Dataset items
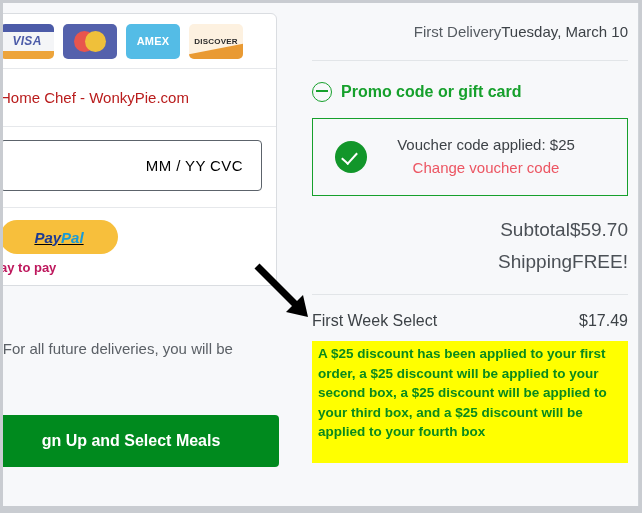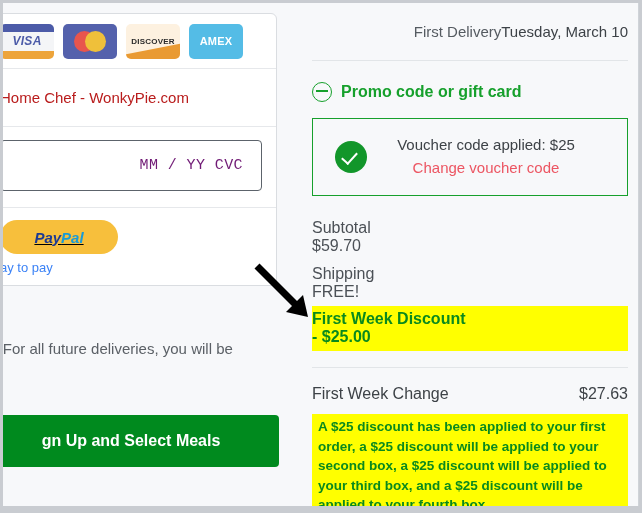"DISCOVER" div.cclogo { order: before "AMEX" -> after "AMEX" }
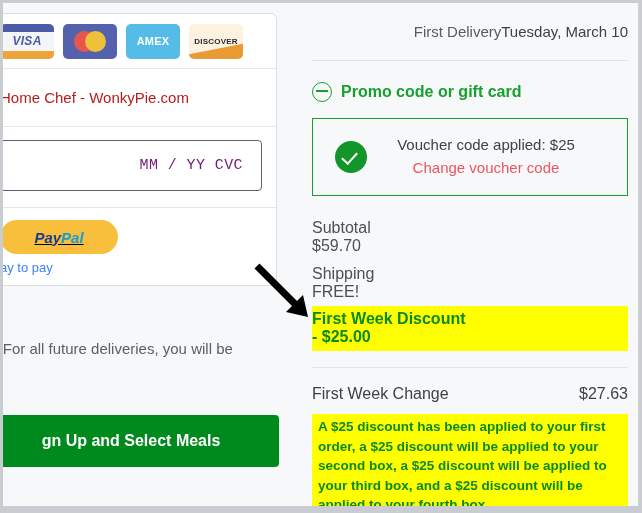"MM / YY CVC" .card-input .ph { color: #701a75 -> #000000; font-family: Liberation Mono, monospace -> none }
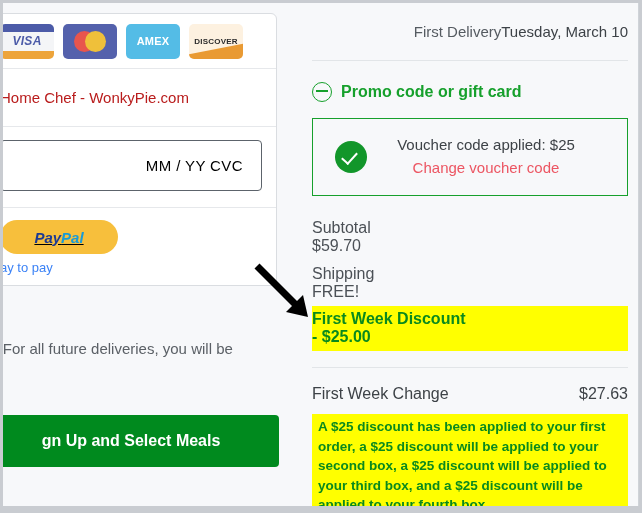"Subtotal" .totals .sum-row { flex-direction: column -> none; font-size: 16px -> 19px }
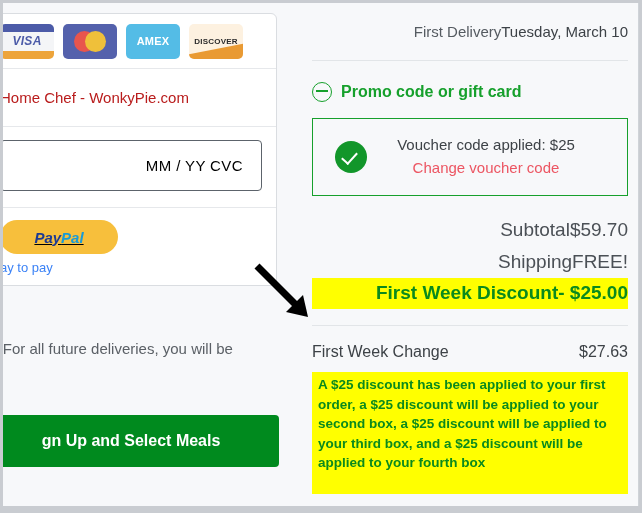"ay to pay" .paypal-sub { color: #3b82f6 -> #be185d; font-weight: none -> bold }
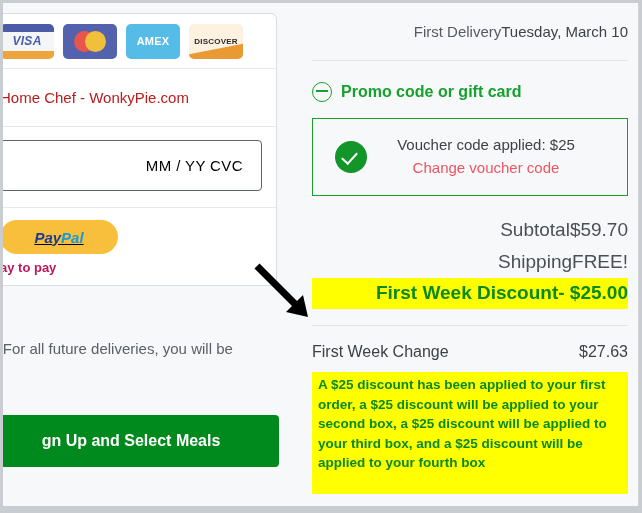"First Week Discount" div.sum-row { html: <div> <span>First Week Discount</span> <span>- $25.00</span> </div> -> none }
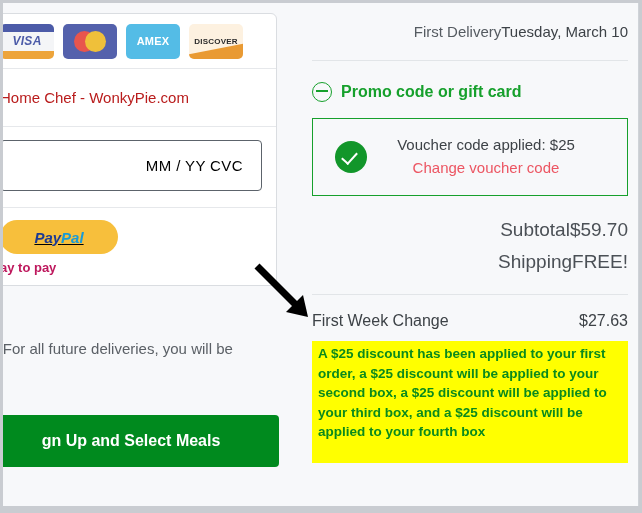"First Week Change" span { text: Change -> Select }
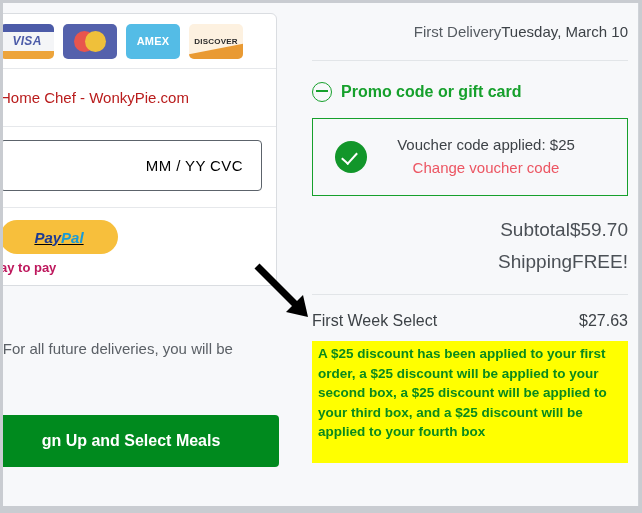"$27.63" span { text: $27.63 -> $17.49 }
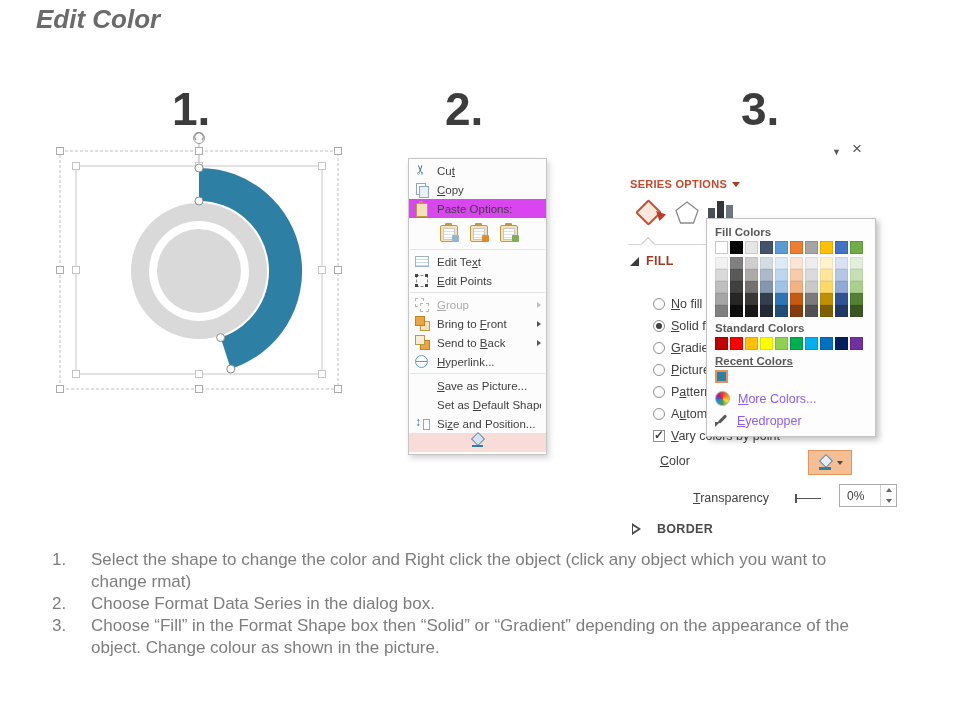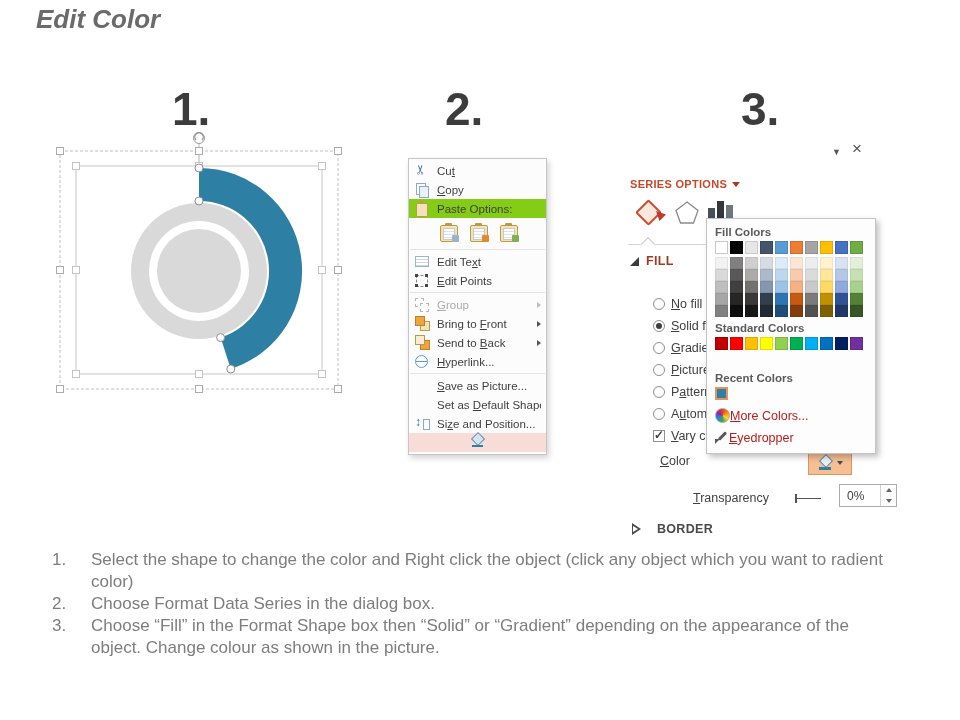"Paste Options:" .mrow.shaded { background: #84cc16 -> #d946ef }
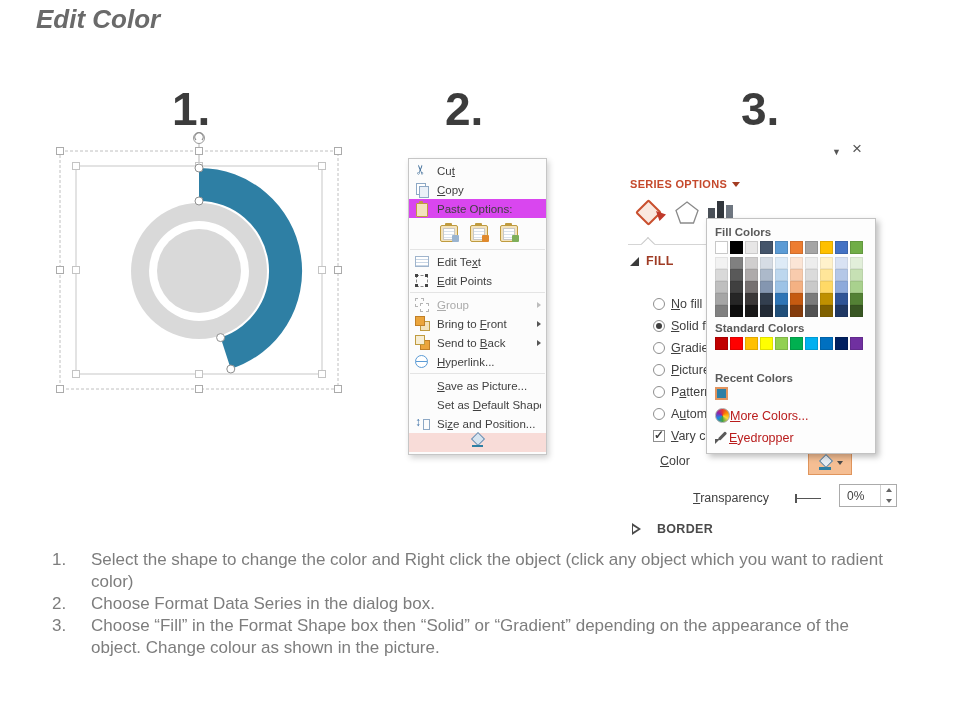"Recent Colors" div.pp-label { margin-top: 22px -> 5px; text-decoration: none -> underline }
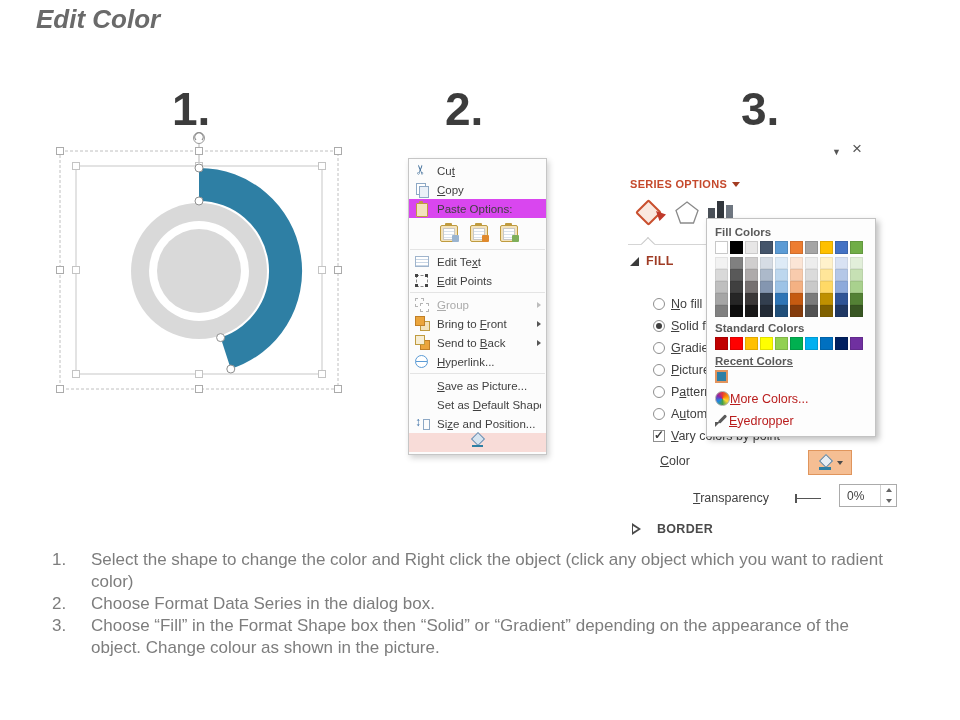"More Colors..." .pp-item { color: #b91c1c -> #8b5cf6; gap: none -> 8px }
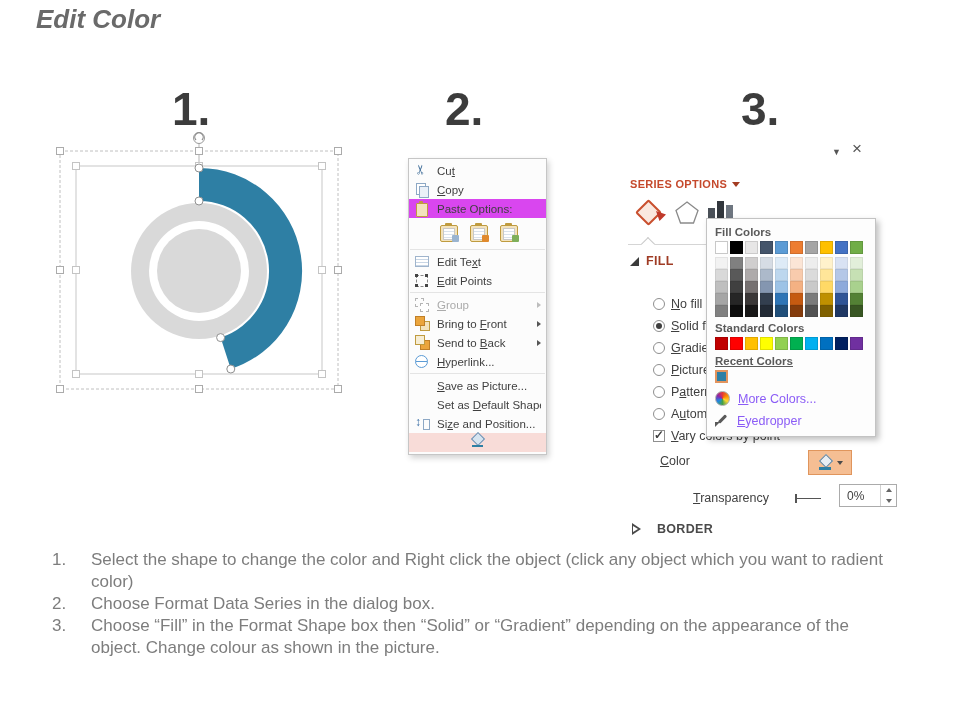"Select the shape to change" span.itext { text: radient color -> change rmat }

→ **BRIEF**
With the pictures left out, please output each line from the one containing "color: #b91c1c ->" through the end of the entries, exactly as it is.

→ **TASK RESULT**
"More Colors..." .pp-item { color: #b91c1c -> #8b5cf6; gap: none -> 8px }
"Select the shape to change" span.itext { text: radient color -> change rmat }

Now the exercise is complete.